Option to disable CA verification for SSL connections?
matthewlenz opened this issue · 9 comments
Am I overlooking something that allows me to disable CA verification? If not, there should be an option to do so. Like mysql's own tools server verification is not enabled by default in DBD::mysql. Unlike mysql's own tools CA verification is enabled in DBD::mysql by default and there appears to be no option to disable it.
Hello! I'm not sure how it is with DBD::mysql, but there were lot of security issues regarding TLS connections and certificate verification, which I was fixing in the past in DBD::MariaDB. In DBD::MariaDB there is mariadb_ssl_verify_server_cert option, maybe it could help. Also look into documentation section for mariadb_ssl_optional option as it is related to security vulnerabilities.
@pali, mysql_ssl_verify_server_cert is disable by default (it doesn't help with disabling CA verification). I'm just looking for parity with the ssl functionality provided by the standard mysql client. There are certain environments (private virtual networks) where needing to distribute the CA cert along with all perl software is extraneous.

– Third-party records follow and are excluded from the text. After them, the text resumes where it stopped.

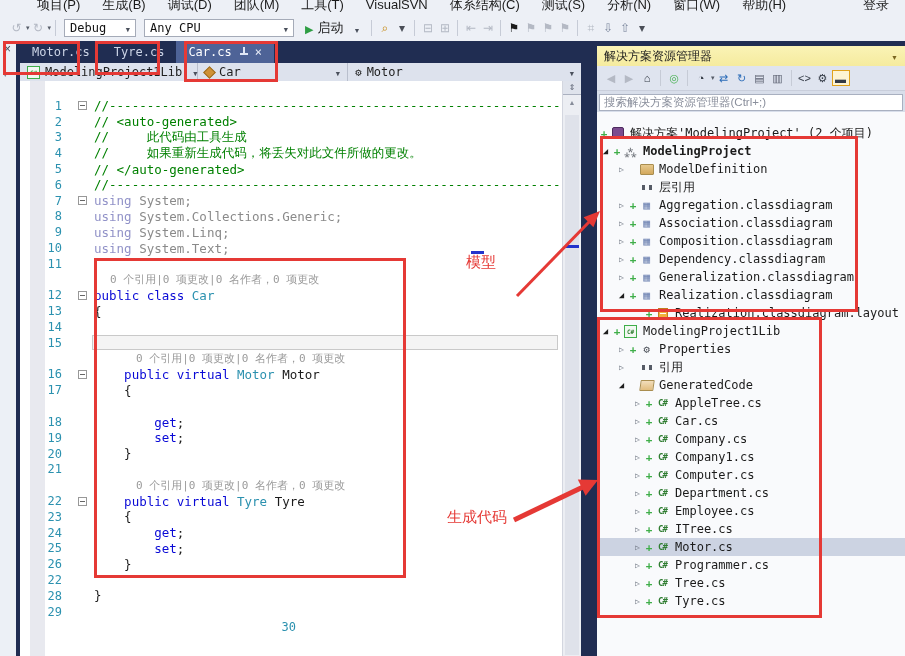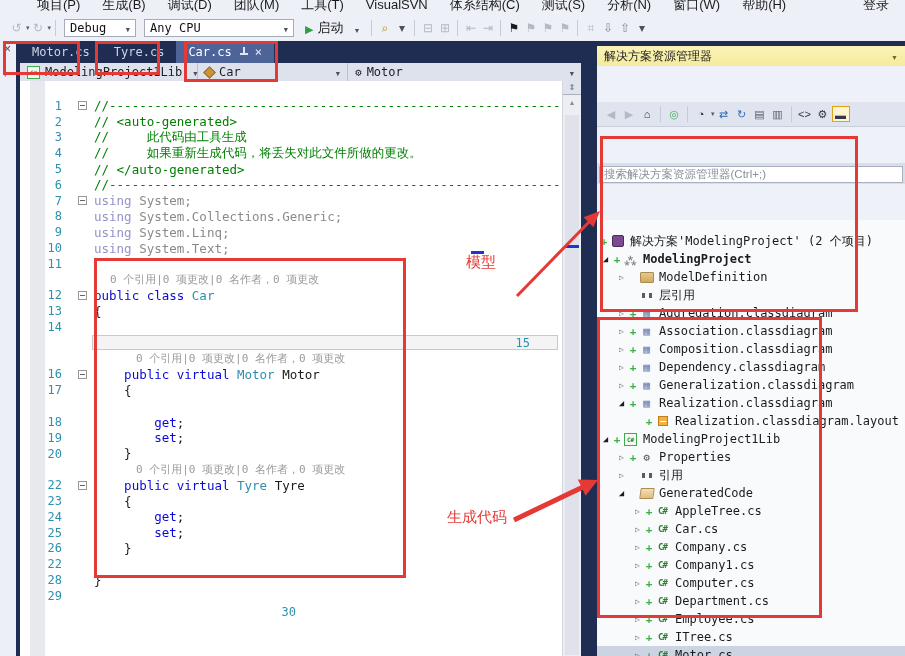--- a/index.html
+++ b/index.html
@@ -62,21 +62,21 @@
 
   
   .vsb{position:absolute;left:562px;top:81px;width:19px;height:575px;background:#eceef3;border-left:1px solid #d3d6df;box-sizing:border-box;}
   .vsb .split{height:13px;background:#dfe3ec;border-bottom:1px solid #aab0bf;text-align:center;font-size:8px;color:#5a6070;line-height:13px;}
   .vsb .up{text-align:center;font-size:7px;color:#868c99;padding-top:4px;}
   .vsb .thumb{position:absolute;left:2px;right:2px;top:34px;height:540px;background:#dfe2ea;}
 
   .middiv{position:absolute;left:581px;top:41px;width:16px;height:615px;background:#202d52;}
 
   
-  .sepanel{position:absolute;left:597px;top:46px;width:308px;height:610px;background:#eef1f7;display:flex;flex-direction:column;gap:36px;}
+  .sepanel{position:absolute;left:597px;top:46px;width:308px;height:610px;background:#eef1f7;display:flex;flex-direction:column;}
   .setitle{height:20px;flex:none;background:linear-gradient(#faf3b6,#f5eb9e);display:flex;align-items:center;padding:0 7px;font-size:12px;color:#1e1e1e;}
   .setitle .dd::after{color:#7a6620;}
   .setoolbar{height:24px;flex:none;background:#dfe4ef;display:flex;align-items:center;padding:0 5px;border-bottom:1px solid #c9cedb;}
   .seicon{font-size:11px;width:18px;height:16px;line-height:16px;text-align:center;flex:none;white-space:nowrap;}
   .seicon.dis{color:#b4b9c4;}
   .seicon.act{border:1px solid #e0a21c;background:#fdf4d2;box-sizing:border-box;}
   .sesearchwrap{height:21px;flex:none;background:#d8deea;padding:1px 2px;box-sizing:border-box;}
   .sesearchwrap input{width:100%;height:17px;border:1px solid #a9b0c0;font-size:11.5px;padding:0 4px;box-sizing:border-box;color:#333;font-family:"Liberation Sans",sans-serif;background:#fff;}
   .sesearchwrap input::placeholder{color:#8a8f9c;}
   .setree{flex:1;background:#f9fafc;overflow:hidden;padding-top:12px;font:12px "DejaVu Sans Mono",monospace;color:#1b1b1b;}
@@ -284,21 +284,21 @@
         <div class="crow" style="height: 15.8px;">
           <span class="ln">13</span>
           <span class="fold"></span>
           <span class="codetext"><span class="pl">{</span></span>
         </div>
         <div class="crow" style="height: 15.8px;">
           <span class="ln">14</span>
           <span class="fold"></span>
           <span class="codetext"></span>
         </div>
-        <div class="crow" style="height: 15.8px; justify-content: flex-end;">
+        <div class="crow" style="height: 15.8px;">
           <div class="curbox"></div>
           <span class="ln">15</span>
           <span class="fold"></span>
           <span class="codetext"></span>
         </div>
         <div class="lensrow" style="height: 15.8px; padding-left: 116px;">
           <span class="lenstext">0 个引用|0 项更改|0 名作者，0 项更改</span>
         </div>
         <div class="crow" style="height: 15.8px;">
           <span class="ln">16</span>
@@ -319,20 +319,25 @@
         </div>
         <div class="crow" style="height: 15.8px;">
           <span class="ln">19</span>
           <span class="fold"></span>
           <span class="codetext"><span class="pl">        </span><span class="kw">set</span><span class="pl">;</span></span>
         </div>
         <div class="crow" style="height: 15.8px;">
           <span class="ln">20</span>
           <span class="fold"></span>
           <span class="codetext"><span class="pl">    }</span></span>
+        </div>
+        <div class="crow" style="height: 15.8px;">
+          <span class="ln">21</span>
+          <span class="fold"></span>
+          <span class="codetext"></span>
         </div>
         <div class="lensrow" style="height: 15.8px; padding-left: 116px;">
           <span class="lenstext">0 个引用|0 项更改|0 名作者，0 项更改</span>
         </div>
         <div class="crow" style="height: 15.8px;">
           <span class="ln">22</span>
           <span class="fold">
             <span class="fbox"></span>
           </span>
           <span class="codetext"><span class="pl">    </span><span class="kw">public virtual </span><span class="ty">Tyre</span><span class="pl"> Tyre</span></span>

Look at security note in documentation for that mariadb_ssl_optional option. If you are ok with security issues, you could try to use it. But I do not know if DBD::mysql also implements this option.
mysql_ssl_optional
Setting mysql_ssl_optional to true disables strict SSL enforcement and makes SSL connection optional. This option opens security hole for man-in-the-middle attacks. Default value is false which means that mysql_ssl set to true enforce SSL encryption.
This option was introduced in 4.043 version of DBD::mysql. Due to The BACKRONYM and The Riddle vulnerabilities in libmysqlclient library, enforcement of SSL encryption was not possbile and therefore mysql_ssl_optional=1 was effectively set for all DBD::mysql versions prior to 4.043. Starting with 4.043, DBD::mysql with mysql_ssl=1 could refuse connection to MySQL server if underlaying libmysqlclient library is vulnerable. Option mysql_ssl_optional can be used to make SSL connection vulnerable.
I don't see what this has to do with making an SSL connection without verifying the CA. I don't want to make SSL optional I just don't want it to verify the CA like the standard MySQL client doesn't by default.
Well, if it does not help, nor is not what you want, then I'm afraid that there is no option for your usecase.
Anyway, disabling verification of TLS server certificate on the client side is like disabling TLS at all, as it open big security hole for attackers. So I think that from security point of view this setup "use TLS encryption and allow attackers to break it" does not have too much value for implementing and having it. For me only these two options make sense: 1. use encryption & security correctly OR 2. do not use encryption at all.
Apparently the mysql developers disagree with you.
Well, fell free to start implementing this option. As I have not seen any other requests like this, I do not think that other people are also looking for it.
And if mysql developers disagree with me, I'm fine with it. But I would really would like to hear why it is useful and what it brings. Because I really do not see it. Encryption is there for security reasons and if somebody do not want encryption, then what is the reason to enable it? It just slow down traffic and performance.
Note that in both DBD::mysql and DBD::MariaDB were lot of security issues and it was because of issues in mysql library (which is used by these perl modules) which was developed by mysql developers. So if you are saying that they disagree, it just confirms that they do not care about security at all.
I believe they (like myself) believe it's more important to encrypt communications than not to do so. Regardless of the circumstance. Bad actors in a position to eavesdrop are not necessarily in a position to perform a man in the middle. A huge portion of mysql servers are running in cloud environments. Communication across services within providers almost always has some kind of network level encryption. But, communication between nodes within those services is often not. This is the use case for which I was seeking the functionality. I'll look into providing pull request with the functionality.
With MySQL 8.x libraries and the master branch of DBD::mysql
DSN options | SSL/TLS mode |
---|---|
<default> |
SSL_MODE_DISABLED |
mysql_ssl=1 |
SSL_MODE_REQUIRED |
mysql_ssl=1;mysql_ssl_optional=1 |
SSL_MODE_PREFERRED |
mysql_ssl=1;mysql_ssl_ca_file=ca.pem (or with mysql_ssl_ca_path ) |
SSL_MODE_VERIFY_CA |
mysql_ssl=1;mysql_ssl_verify_server_cert=1;mysql_ssl_ca=ca.pem |
SSL_MODE_VERIFY_IDENTITY |
I think this should give enough options, including one where CA validation is disabled.
So it looks to me that there is nothing more to do here.